I believe I speak for many polemicists when I identify that special sense of serendipity that comes with building an argument as impregnable as the one to follow. However, today I find my struggle to see the way in which I am wrong somewhat perturbing, adding to the peculiarity of this situation. I am no philosopher, no expert, and no genius. In fact, I have delayed the official composition of these ideas for quite some months now, waiting, almost hoping, for someone to prove me wrong. The devil on my left says it’s simply that I, with all my superiority, happened to debunk one of the fathers’ of Western society’s biggest ideas while the angelic voice on my right tells me I’m only too blinded by pride to observe the obvious flaws in my logic.
Humbly, though I come at this, I fear I might be right. I fear I may have found a contradiction in the Great Philosopher’s reasoning.

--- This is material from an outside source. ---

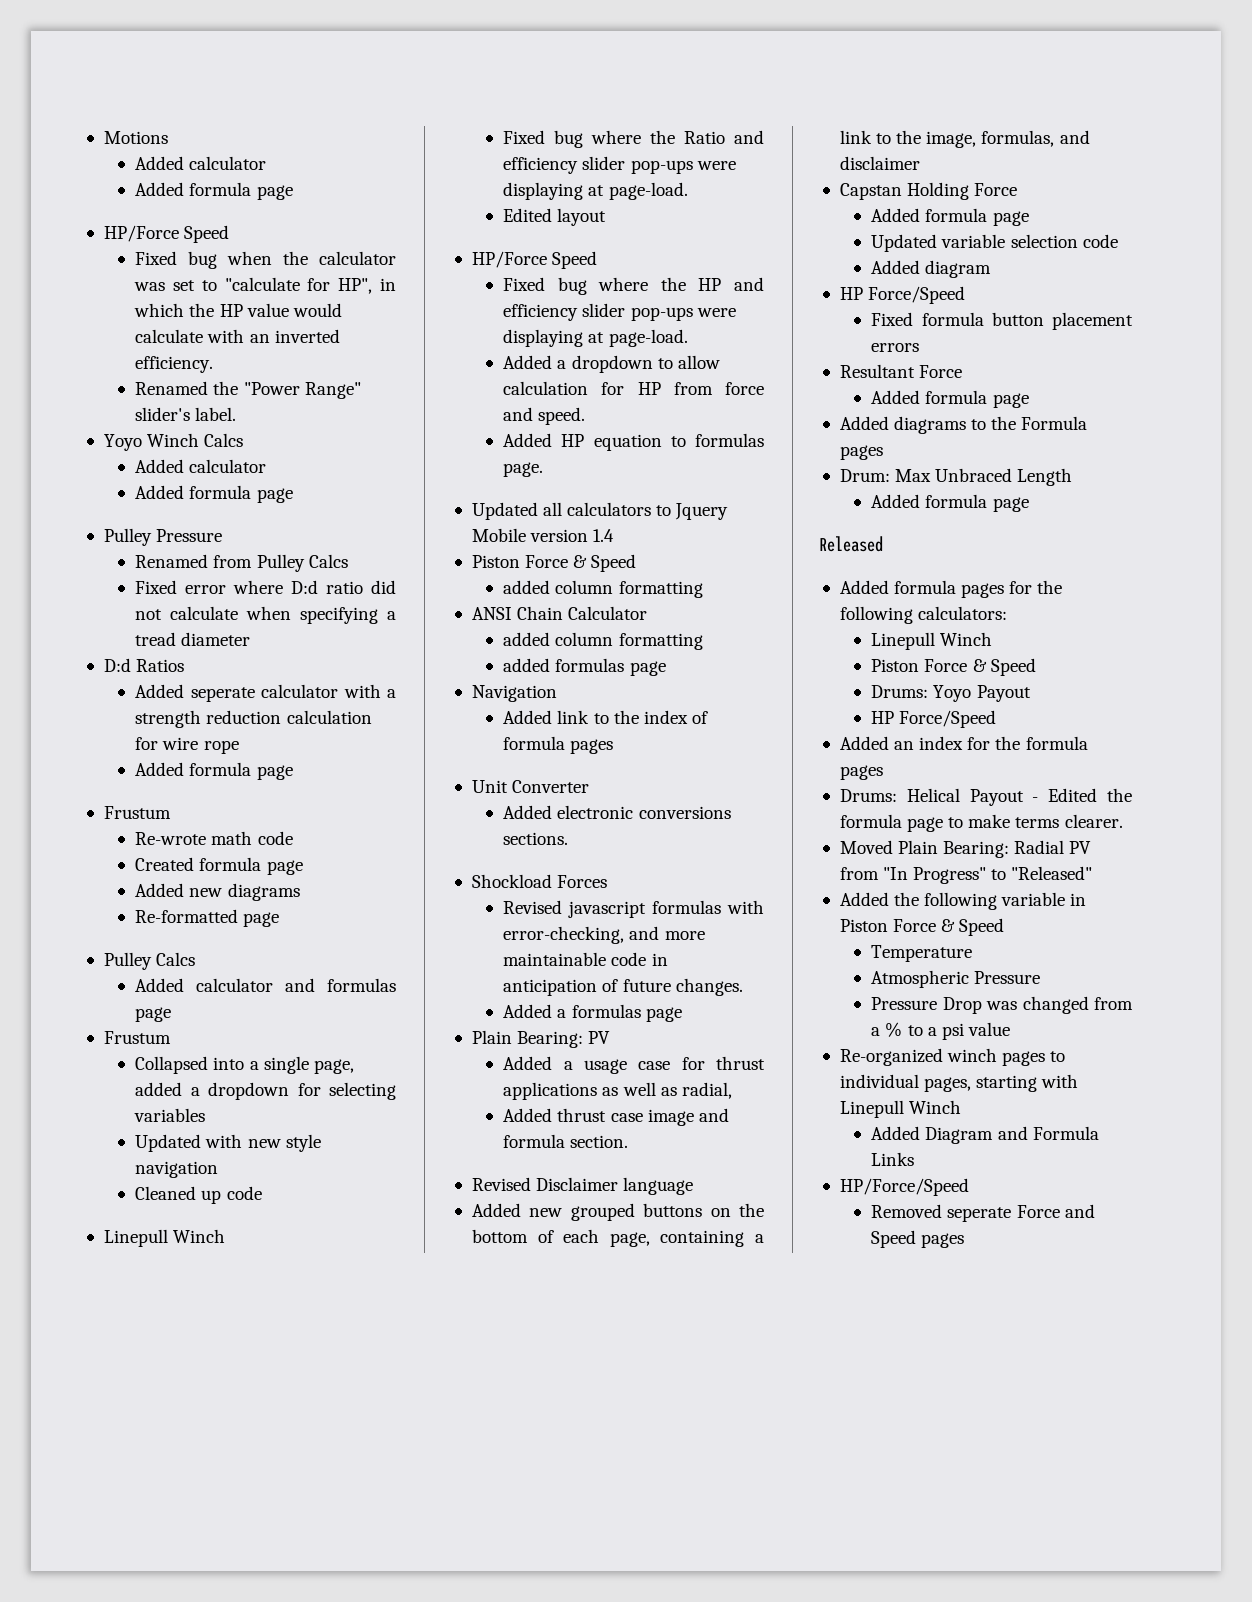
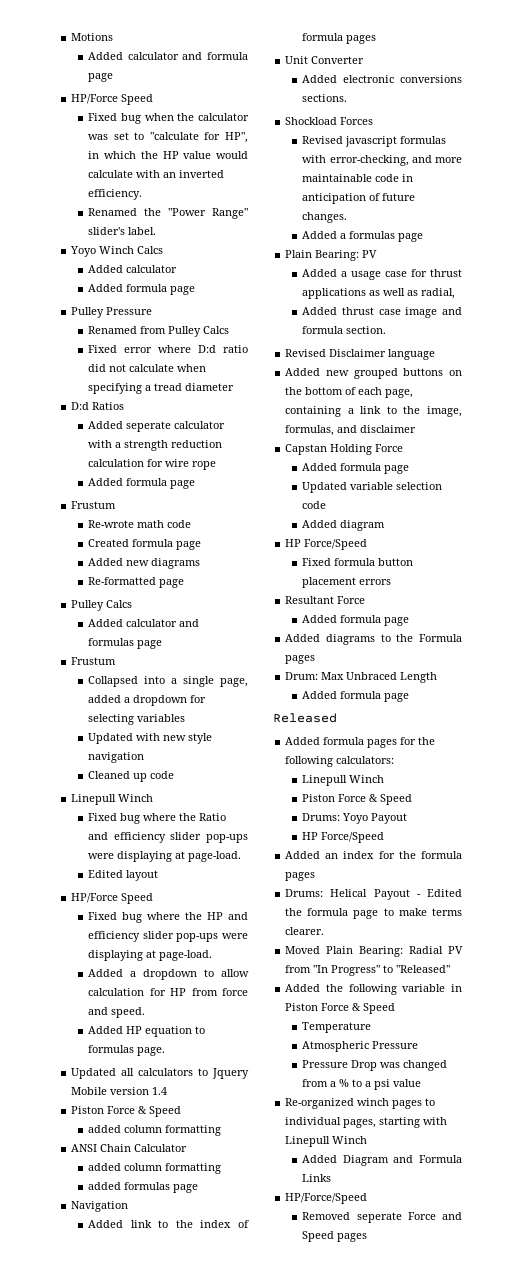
[135,182,185,196] // Added -> [182,52,203,60] and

As if to come full circle, the contradiction lies in his first and fifth Dialogue, Euthyphro and Phaedo, respectively. Firstly in Euthyphro, when discussing the definition of the word “pious”, the fictional Socrates is quick to ask Euthyphro if something is pious because the gods love it, or if the gods love it because it is pious. They both agree that the pious exists as such because it is “god-loved”, and is god-loved because it is pious. In other words, because it was interacted with (loved by the gods), it naturally entered the transformed state (the state of piety, as that is its definition.

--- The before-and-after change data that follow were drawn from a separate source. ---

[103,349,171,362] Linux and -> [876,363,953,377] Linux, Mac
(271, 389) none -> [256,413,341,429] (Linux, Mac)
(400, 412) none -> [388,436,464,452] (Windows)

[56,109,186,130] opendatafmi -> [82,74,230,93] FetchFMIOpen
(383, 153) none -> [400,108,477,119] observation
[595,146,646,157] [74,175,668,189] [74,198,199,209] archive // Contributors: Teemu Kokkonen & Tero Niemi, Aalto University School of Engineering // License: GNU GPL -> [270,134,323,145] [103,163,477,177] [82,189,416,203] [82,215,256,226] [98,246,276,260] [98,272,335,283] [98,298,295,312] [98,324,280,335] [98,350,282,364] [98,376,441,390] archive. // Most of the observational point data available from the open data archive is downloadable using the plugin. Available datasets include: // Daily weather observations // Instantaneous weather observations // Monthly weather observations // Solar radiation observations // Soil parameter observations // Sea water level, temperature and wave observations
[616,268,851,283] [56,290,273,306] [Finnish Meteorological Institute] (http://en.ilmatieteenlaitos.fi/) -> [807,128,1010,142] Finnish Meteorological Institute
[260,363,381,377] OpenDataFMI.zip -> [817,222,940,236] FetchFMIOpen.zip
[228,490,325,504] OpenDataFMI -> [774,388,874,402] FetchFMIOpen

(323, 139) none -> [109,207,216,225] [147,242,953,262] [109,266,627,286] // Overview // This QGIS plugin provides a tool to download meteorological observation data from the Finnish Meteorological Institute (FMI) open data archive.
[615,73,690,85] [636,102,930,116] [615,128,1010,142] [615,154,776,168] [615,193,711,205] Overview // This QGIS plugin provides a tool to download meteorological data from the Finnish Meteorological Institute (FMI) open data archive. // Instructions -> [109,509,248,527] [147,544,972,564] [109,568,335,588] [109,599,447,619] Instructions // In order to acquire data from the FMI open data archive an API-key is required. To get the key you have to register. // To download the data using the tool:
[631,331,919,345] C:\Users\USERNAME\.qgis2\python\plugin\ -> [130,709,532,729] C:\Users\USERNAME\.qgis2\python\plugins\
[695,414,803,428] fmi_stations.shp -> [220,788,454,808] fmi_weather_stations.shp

In Phaedo, hours before his execution, Socrates' (fictional) conversation with various other intellectual figures concerning the soul’s path through life and death is where Plato splits with the Christian theology that is to come. Not only does Socrates surprise the reader with his rather extreme gnosticism, but it influences his belief in reincarnation soon after, positing that the only reason one thing may be alive is because it must have once been dead, just like the only reason you are awake is because you were once asleep, and vice versa.
Is it possible Plato forgot that he had written an entire argument contrary to this line of reasoning just four dialogues ago? Ironically, in Phaedo, Socrates employs a circular argument to argue for life’s cyclicism. But it still begs the question of how Plato came to this conclusion. To back himself up, Socrates proves that something must always come from its opposite by alluding to temporary states of being like sleep, melting and freezing, and strength and weakness. Falling prey to overgeneralization, this is where Socrates loses his argument, as everyone can agree that not every state of being is temporary. A cake that is fully baked can never again transform back into batter just as a ripped piece of paper can never unrip itself.

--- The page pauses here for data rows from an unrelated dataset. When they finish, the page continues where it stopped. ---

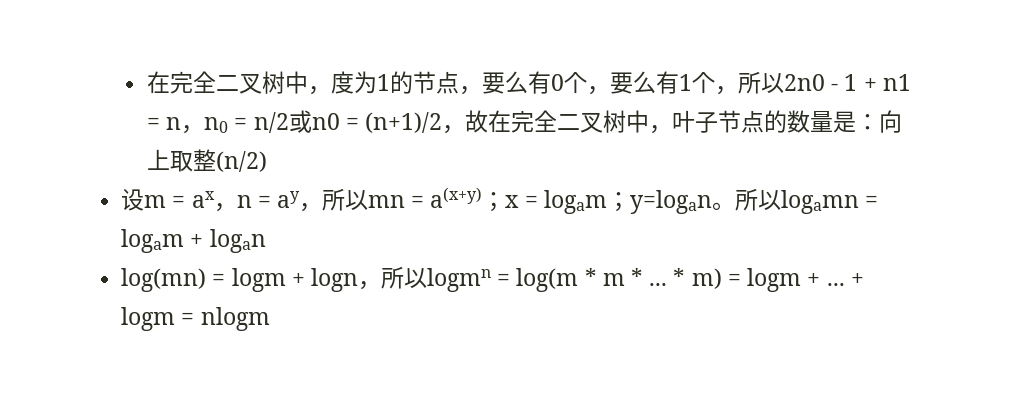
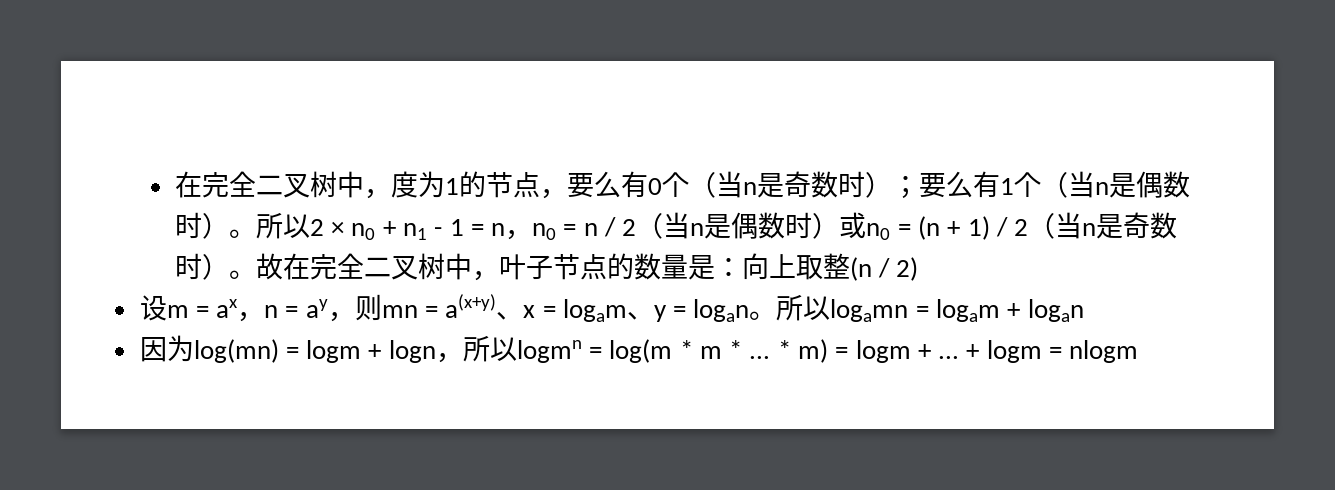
[586,71,911,95] ，要么有1个，所以2n0 - 1 + n1 -> [688,171,1190,199] [174,212,464,240] （当n是奇数时）；要么有1个（当n是偶数时）。所以2 × n0 + n1 - 1
[253,110,465,134] n/2或n0 = (n+1)/2， -> [583,212,1178,240] [174,253,256,280] n / 2（当n是偶数时）或n0 = (n + 1) / 2（当n是奇数时）。
[215,151,267,172] (n/2) -> [849,257,919,281] (n / 2)
[321,188,368,211] 所以 -> [354,294,382,321] 则
[482,192,506,212] ； -> [496,312,524,320] 、
[606,190,712,214] ；y=logan -> [626,299,750,322] 、y = logan
(266, 241) none -> [139,335,194,362] 因为

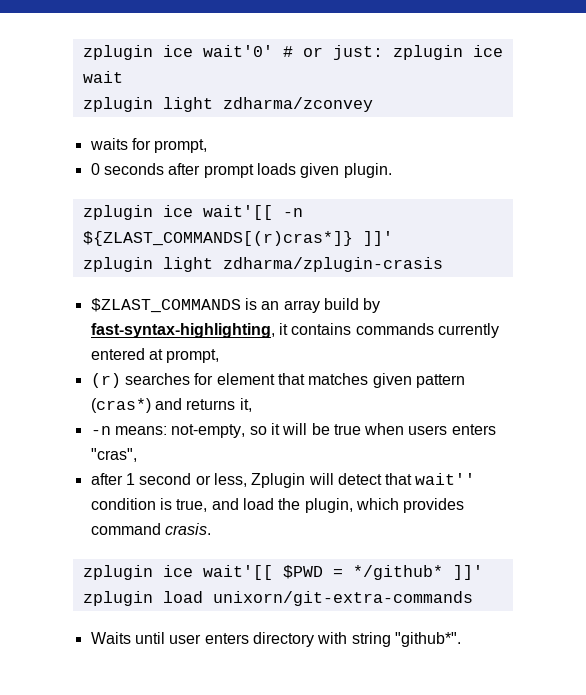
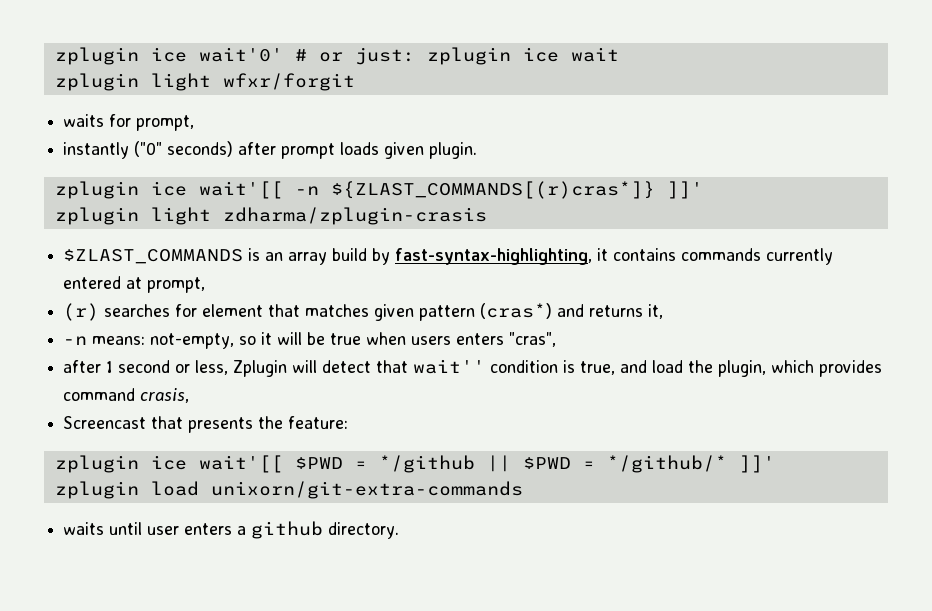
[222,97,373,112] zdharma/zconvey -> [222,73,355,91] wfxr/forgit
[90,163,164,175] 0 seconds -> [63,141,234,159] instantly ("0" seconds)
[164,523,211,535] crasis. -> [140,388,190,403] [63,416,349,433] crasis, // Screencast that presents the feature:
[352,565,443,580] */github* -> [378,455,727,473] */github || $PWD = */github/*
[90,632,131,644] Waits -> [63,522,105,535] waits
[252,632,461,647] directory with string "github*". -> [237,521,400,539] a github directory.

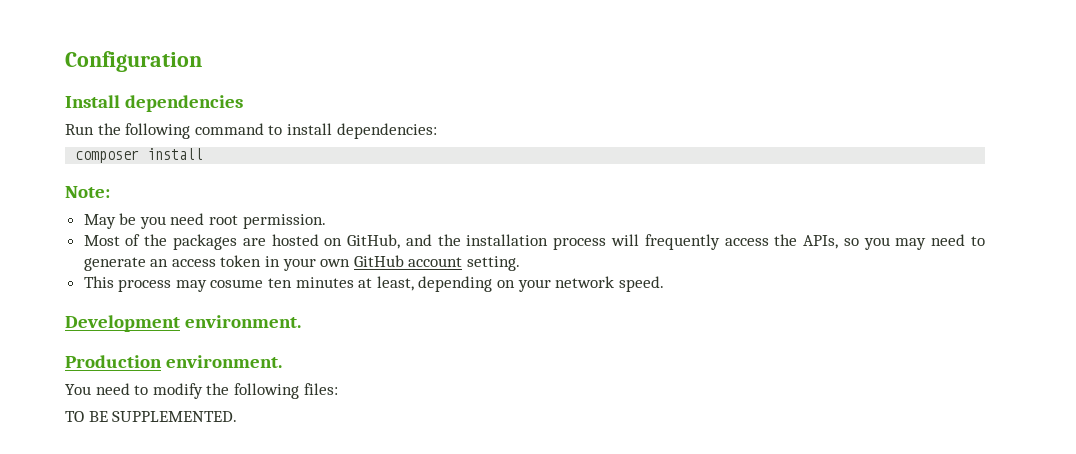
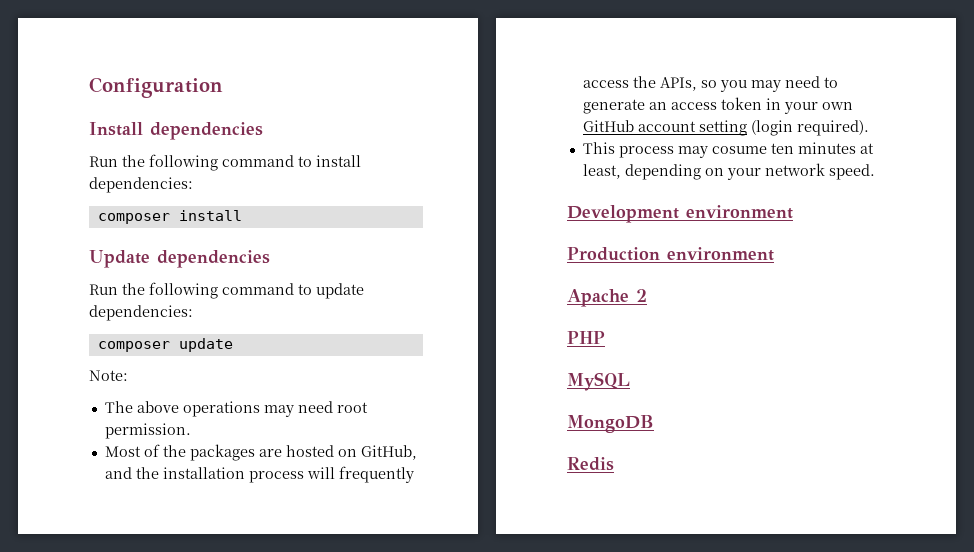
[65,186,110,198] [83,213,166,229] Note: // May be you -> [89,250,270,268] [89,282,364,299] [89,305,193,321] [97,338,233,352] [89,370,128,381] [104,401,294,417] Update dependencies // Run the following command to update dependencies: // composer update // Note: // The above operations may
[467,256,521,271] setting. -> [698,120,869,136] setting (login required).
[185,315,302,328] environment. -> [686,205,793,219] environment
[166,355,283,368] [65,383,338,399] [65,411,238,422] environment. // You need to modify the following files: // TO BE SUPPLEMENTED. -> [667,247,774,261] [567,289,647,307] [567,331,605,344] [567,372,630,391] [567,415,654,433] [567,457,614,471] environment // Apache 2 // PHP // MySQL // MongoDB // Redis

So how does cake batter gain its meaning? If certain things cannot come from their opposites, where does their meaning come from? While temporary things come from their opposites, such as sleep comes from awakeness, some permanent things come from the potential to be what they have not yet been. Cake batter’s status does not come from its opposite, (a baked cake), but from its potential to be a fully baked cake, just as life does not come from death but from the being’s inevitable future of death. This way of thinking appropriately returns us to the thing’s status as being in the transformed state because it was interacted with. A person is alive not because he was once dead, but because he was once conceived, (life is the transformed state because its components were interacted with).
Maybe I’m overthinking this, reading too deep into his arguments. Maybe he’s like Dr. Fauci in that he is simply just too learned of a person for our simple intelligence to understand. Maybe his intellectually untouchable status renders us unable to comprehend the hidden complexity of his logic. Maybe we should just lay off and trust the expert, but I think Plato would appreciate the scrutiny. In being a true lover of knowledge, he would revel in the chance to clarify his points and educate the masses of modern thought.